The Nova Scotia Archives is pleased to mark the designation of 2011 as the United Nations International Year for People of African Descent, by adding a significant new online archival resource to its existing virtual exhibits on African Nova Scotians. We have made available over 500 digitized and fully searchable Government documents relating to early African Nova Scotian immigration and emigration.
These documents were assembled, probably in the 1880s, by the first Records Commissioner, T.B. Akins, around the theme of "Refugee Negroes."
The earliest documents concern the 1792 emigration to Sierra Leone of about 1200 free black people, who had come to Nova Scotia as part of the Loyalist migration at the close of the American Revolutionary War in 1783. Other early documents relate to the arrival of the Jamaican Maroons in 1796 and to Government costs pertaining to their emigration to Sierra Leone in 1800.

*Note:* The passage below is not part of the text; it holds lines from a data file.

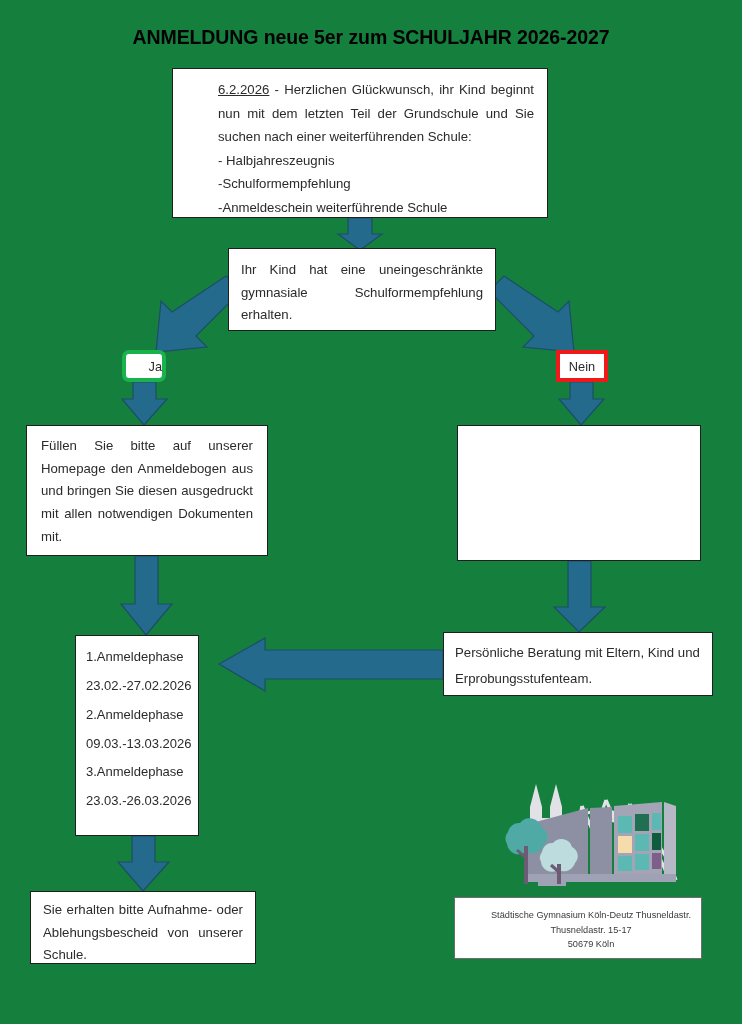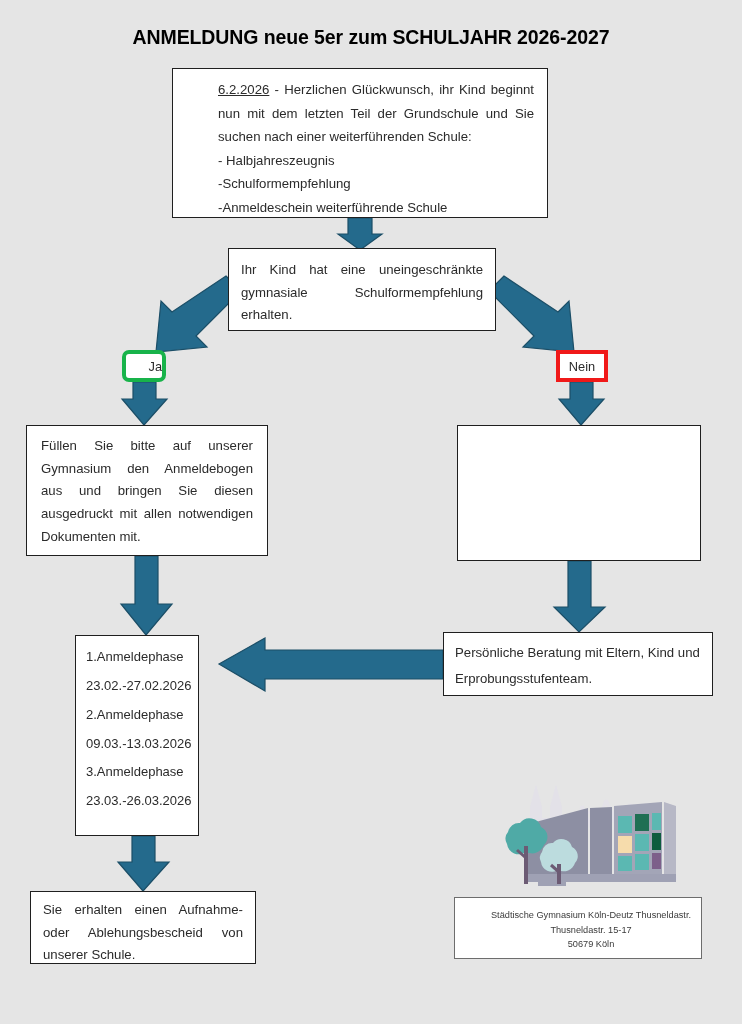--- a/index.html
+++ b/index.html
@@ -9,21 +9,21 @@
   }
   body {
     font-family: "Liberation Sans", sans-serif;
     color: #1a1a1a;
   }
   #page {
     position: relative;
     width: 742px;
     height: 1024px;
     overflow: hidden;
-    background: #e5e5e5;
+    background: #15803d;
   }
 
   
   .title {
     position: absolute;
     left: 0;
     top: 26px;
     width: 742px;
     text-align: center;
     font-size: 19.5px;
@@ -180,21 +180,21 @@
 
   <div class="chip" id="chip-ja">
     <span>Ja</span>
   </div>
   <div class="chip" id="chip-nein">
     <span>Nein</span>
   </div>
 
   <div class="box just" id="box-anmeldebogen">
     <div class="box-inner">
-      <div class="txt">Füllen Sie bitte auf unserer Gymnasium den Anmeldebogen aus und bringen Sie diesen ausgedruckt mit allen notwendigen Dokumenten mit.</div>
+      <div class="txt">Füllen Sie bitte auf unserer Homepage den Anmeldebogen aus und bringen Sie diesen ausgedruckt mit allen notwendigen Dokumenten mit.</div>
     </div>
   </div>
 
   <div class="box just" id="box-beratungstermin">
     <div class="box-inner">
     </div>
   </div>
 
   <div class="box" id="box-persoenlich">
     <div class="box-inner">
@@ -208,21 +208,21 @@
 23.02.-27.02.2026
 2.Anmeldephase
 09.03.-13.03.2026
 3.Anmeldephase
 23.03.-26.03.2026</div>
     </div>
   </div>
 
   <div class="box just" id="box-bescheid">
     <div class="box-inner">
-      <div class="txt">Sie erhalten einen Aufnahme- oder Ablehungsbescheid von unserer Schule.</div>
+      <div class="txt">Sie erhalten bitte Aufnahme- oder Ablehungsbescheid von unserer Schule.</div>
     </div>
   </div>
 
   <svg id="logo" viewBox="0 0 212 132" xmlns="http://www.w3.org/2000/svg">
 
     <g fill="#e3e1e8">
       <path d="M40 95 L40 45 L46 22 L52 45 L52 95 Z"></path>
       <path d="M60 95 L60 45 L66 22 L72 45 L72 95 Z"></path>
       <rect x="40" y="56" width="32" height="39"></rect>
     </g>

However, the documents focus primarily on the settlement of 2000 Black Refugees in Nova Scotia between September 1813 and August 1816. They came as the result of a proclamation by British military authorities during the War of 1812, giving Americans who deserted to the British side the opportunity of going as free settlers to one of the British colonies.
As might be expected with Government documents, many deal with financial and logistical matters, such as arrangements for transporting, feeding and clothing the black settlers, both in Nova Scotia and during their two migrations to Sierra Leone. There are many accounting documents and receipts to local suppliers who had obtained contracts to provide the necessary provisions to the new settlers.
Many other documents are of great personal interest, since they are rich in the names of individual Black Refugees. These include a number of passenger lists for Black Refugees arriving on British ships; and lists of those settled at Preston, Hammonds Plains, Beechville, and elsewhere. Petitions and letters from white citizens to Government, expressing concerns about the difficult conditions faced by the new settlers, provide a more intimate view of the Black Refugee experience. Through these documents, we learn about the challenges faced by individual settlers, such as James Barron, who, in the summer of 1816, lost his small house, his child, and some of his provisions and clothing to fire.
Despite their many difficulties, the Black Refugees of the War of 1812 remained in Nova Scotia. In 1820, the Government offered to assist any of them who were interested to emigrate to Trinidad. The documents include correspondence relating to the arrangements for emigration of the 95 Black Refugees who chose to go. Subsequent attempts to encourage further emigration to Trinidad failed, owing to fears of the black settlers that they might be returned to slavery there.